Since We’re On Aging, How About The Rest Of Me? While there is a massive amount of money being placed on the table to support research and treatment for a slew of specific diseases that seem to arise much more frequently in the aged population, Leonid Peshkin thinks we may be off track. He is a lecturer and machine learning/artificial intelligence biology expert at Harvard’s Blavatnik Institute and, leader among those researchers who increasingly view specific diseases (e.g. diabetes, heart disease, Alzheimer’s) as merely symptoms of a much bigger, more universal process: aging itself or, getting older! In fact, he is leading ongoing research on the use of adeno-associated virus (AAV) gene therapies for intervening in the aging process to mitigate the onset of these problems. Peshkin, in an online interview shared the following thoughts:
“I’ve always felt like aging is a disease that is no different than any other disease, and just because we are so used to it, we shouldn’t take it for granted…I want to look at the root cause of aging and understand it fundamentally. What is the cause and what is the effect? What is high up in this cascade? And most importantly: How can we fix aging?”
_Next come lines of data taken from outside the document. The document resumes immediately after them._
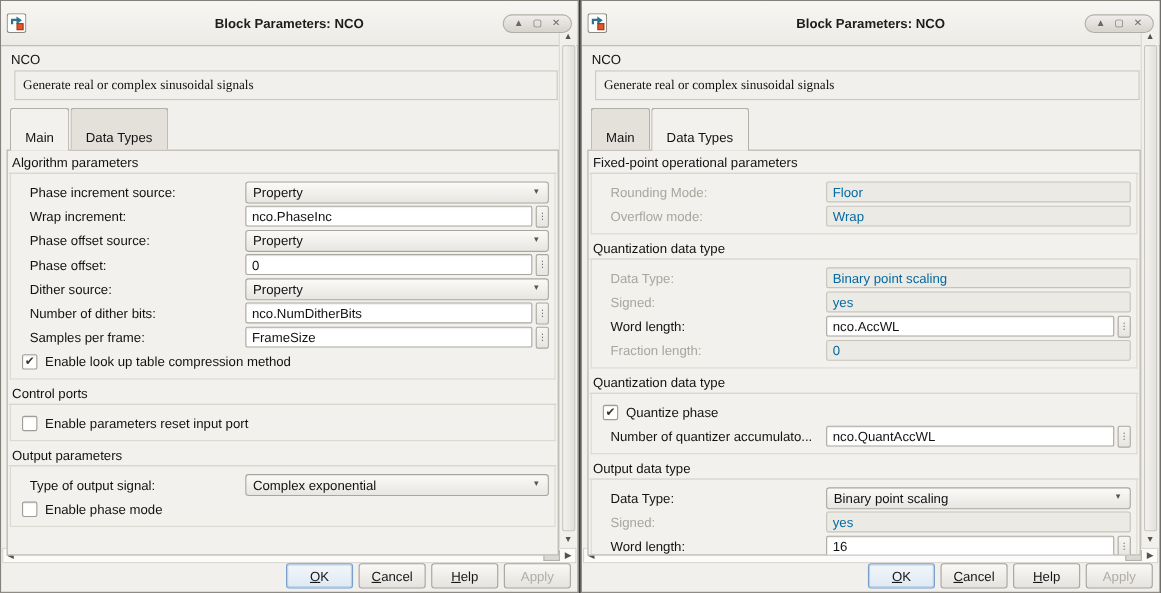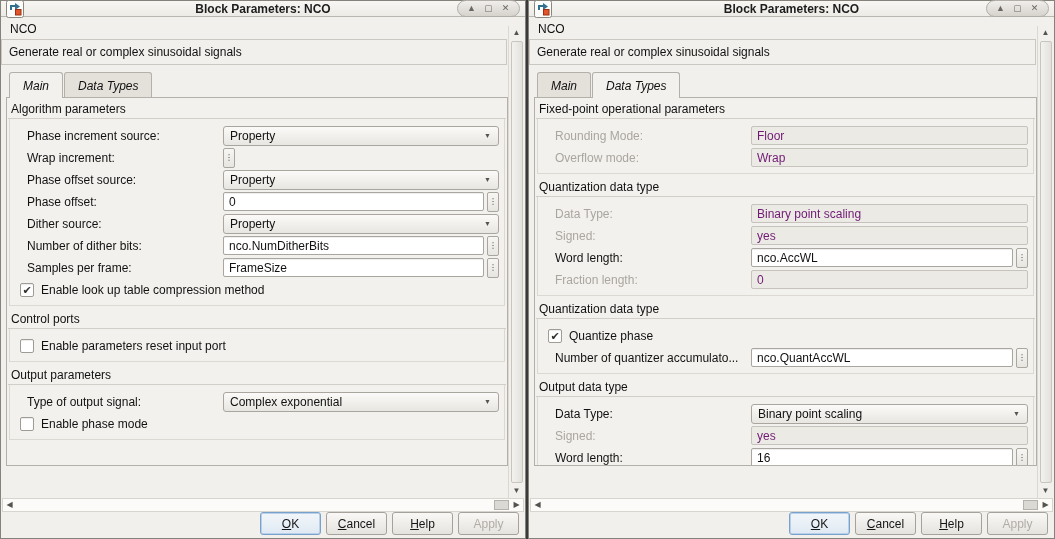--- a/index.html
+++ b/index.html
@@ -3,49 +3,49 @@
 <meta charset="utf-8">
 <style>
   * { box-sizing: border-box; margin: 0; padding: 0; }
   html,body { width:1055px; height:539px; }
   body { background:#3a3a3a; font-family:"Liberation Sans", sans-serif; position:relative; overflow:hidden; }
 
   .window { position:absolute; top:0; height:539px; background:#f2f0ec; border:1px solid #85827b; }
   .window.left { left:0; width:526px; }
   .window.right { left:528px; width:527px; }
 
-  .titlebar { height:16px; background:linear-gradient(#f8f6f3,#ecebe6); border-bottom:1px solid #bab7b1; display:flex; align-items:center; padding:0 5px; position:relative; }
+  .titlebar { height:41px; background:linear-gradient(#f8f6f3,#ecebe6); border-bottom:1px solid #bab7b1; display:flex; align-items:center; padding:0 5px; position:relative; }
   .title { position:absolute; left:0; right:0; text-align:center; font-weight:bold; font-size:12px; color:#1d1d1d; }
   .app-icon { width:18px; height:18px; z-index:1; display:block; }
   .win-controls { margin-left:auto; z-index:1; display:flex; align-items:center; background:linear-gradient(#f0eeeb,#d6d3cd); border:1px solid #b1aea7; border-radius:9px; height:17px; padding:0 5px; }
   .wc { font-size:9px; color:#6b6862; width:17px; text-align:center; line-height:15px; }
 
   .block-name { margin:5px 8px 3px 9px; font-size:12px; color:#111; }
-  .desc-box { margin:0 18px 7px 0; border:1px solid #cbc8c1; padding:5px 7px; font-size:12px; color:#111; background:#f2f0ec; }
+  .desc-box { margin:0 18px 7px 12px; border:1px solid #cbc8c1; padding:5px 7px; font-size:12px; color:#111; background:#f2f0ec;font-family:Liberation Serif, serif; }
 
   .tabs { display:flex; margin-left:8px; position:relative; z-index:2; }
-  .tab { font-size:12px; color:#111; padding:6px 13px 4px; background:#e4e1db; border:1px solid #b3b0a9; border-bottom:none; border-radius:3px 3px 0 0; margin-right:1px;font-style:italic; }
+  .tab { font-size:12px; color:#111; padding:19px 13px 4px; background:#e4e1db; border:1px solid #b3b0a9; border-bottom:none; border-radius:3px 3px 0 0; margin-right:1px; }
   .tab.active { background:#f3f1ed; padding-bottom:5px; margin-bottom:-1px; }
 
   .pane { margin:0 17px 0 5px; border:1px solid #b3b0a9; background:#f3f1ed; height:369px; overflow:hidden; padding:1px 1px; position:relative; z-index:1; }
 
   .sec-title { font-size:12px; color:#111; padding:3px 3px 2px 3px; border-bottom:1px solid #d2cfc8; }
   .group { border:1px solid #dcd9d2; border-top:none; margin:0 1px 3px 1px; padding:5px 5px 4px 8px; }
 
   .row { display:flex; align-items:center; height:21px; margin:1px 0; }
   .lbl { flex:0 0 205px; font-size:12px; color:#121212; padding-left:9px; white-space:nowrap; overflow:hidden; }
   .lbl.disabled { color:#a9a69f; }
 
   .combo { flex:1; height:20px; border:1px solid #a9a69f; border-radius:3px; background:linear-gradient(#fbfaf8,#e8e6e1); display:flex; align-items:center; padding:0 7px 0 6px; }
   .combo-val { font-size:12px; color:#111; }
   .combo-arrow { margin-left:auto; font-size:7px; color:#56544f; }
 
   .field-wrap { flex:1; display:flex; align-items:center; gap:3px; }
   .tf { flex:1; height:19px; border:1px solid #a9a69f; border-radius:2px; background:#fff; font:12px "Liberation Sans",sans-serif; padding:0 5px; color:#111; outline:none; min-width:0; box-shadow:inset 0 1px 1px rgba(0,0,0,0.07); }
-  .tf.disabled { background:#eceae5; color:#701a75; border-color:#c6c3bc; box-shadow:none; }
+  .tf.disabled { background:#eceae5; color:#0369a1; border-color:#c6c3bc; box-shadow:none; }
   .dots-btn { flex:0 0 12px; height:20px; border:1px solid #a9a69f; border-radius:2px; background:linear-gradient(#f7f6f3,#e7e5e0); font-size:8px; color:#333; text-align:center; line-height:18px; padding:0; }
 
   .checkbox { flex:0 0 14px; height:14px; border:1px solid #9f9c95; border-radius:2px; background:#fff; margin:0 7px 0 2px; font-size:11px; line-height:12px; text-align:center; color:#33322f; box-shadow:inset 0 1px 1px rgba(0,0,0,0.08); }
   .check-lbl { font-size:12px; color:#121212; }
 
   .vscroll { position:absolute; top:25px; right:1px; width:16px; bottom:40px; background:#f1f0ec; border-left:1px solid #dbd8d2; display:flex; flex-direction:column; align-items:center; }
   .sarrow { font-size:8px; color:#55534e; height:14px; line-height:14px; text-align:center; }
   .vthumb { flex:1; width:12px; margin:1px 0; background:linear-gradient(90deg,#f3f2ef,#e3e1dc); border:1px solid #c8c5be; border-radius:2px; }
 
   .hscroll { position:absolute; left:1px; right:1px; bottom:26px; height:14px; background:#fcfbf9; border:1px solid #d8d5cf; display:flex; align-items:center; }
@@ -91,20 +91,21 @@
         <div class="row">
           <span class="lbl">Phase increment source:</span>
           <div class="combo">
             <span class="combo-val">Property</span>
             <span class="combo-arrow">▼</span>
           </div>
         </div>
         <div class="row">
           <span class="lbl">Wrap increment:</span>
           <div class="field-wrap">
+            <input class="tf" value="nco.PhaseInc" style="">
             <button class="dots-btn">⋮</button>
           </div>
         </div>
         <div class="row">
           <span class="lbl">Phase offset source:</span>
           <div class="combo">
             <span class="combo-val">Property</span>
             <span class="combo-arrow">▼</span>
           </div>
         </div>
He and his co-researchers have developed a new research model using the Daphnia (a “flea”) as the study species (Hmmm…substituting fleas for humans 😊). They selected the species because it has a one month life span and is a relatively complex organism with cells that are similar to human neuron and muscle cells. It is also transparent so that researchers can observe a beating two-chambered heart, eyes, brain – sort of like a “mini-Me” = my characterization). And, most importantly, the Daphnia has been used in drug research for many years. If you are interested in the “nits and nats” of this new, innovative approach to aging research, check out the details in a recent issue of Aging Cell. I was obviously intrigued.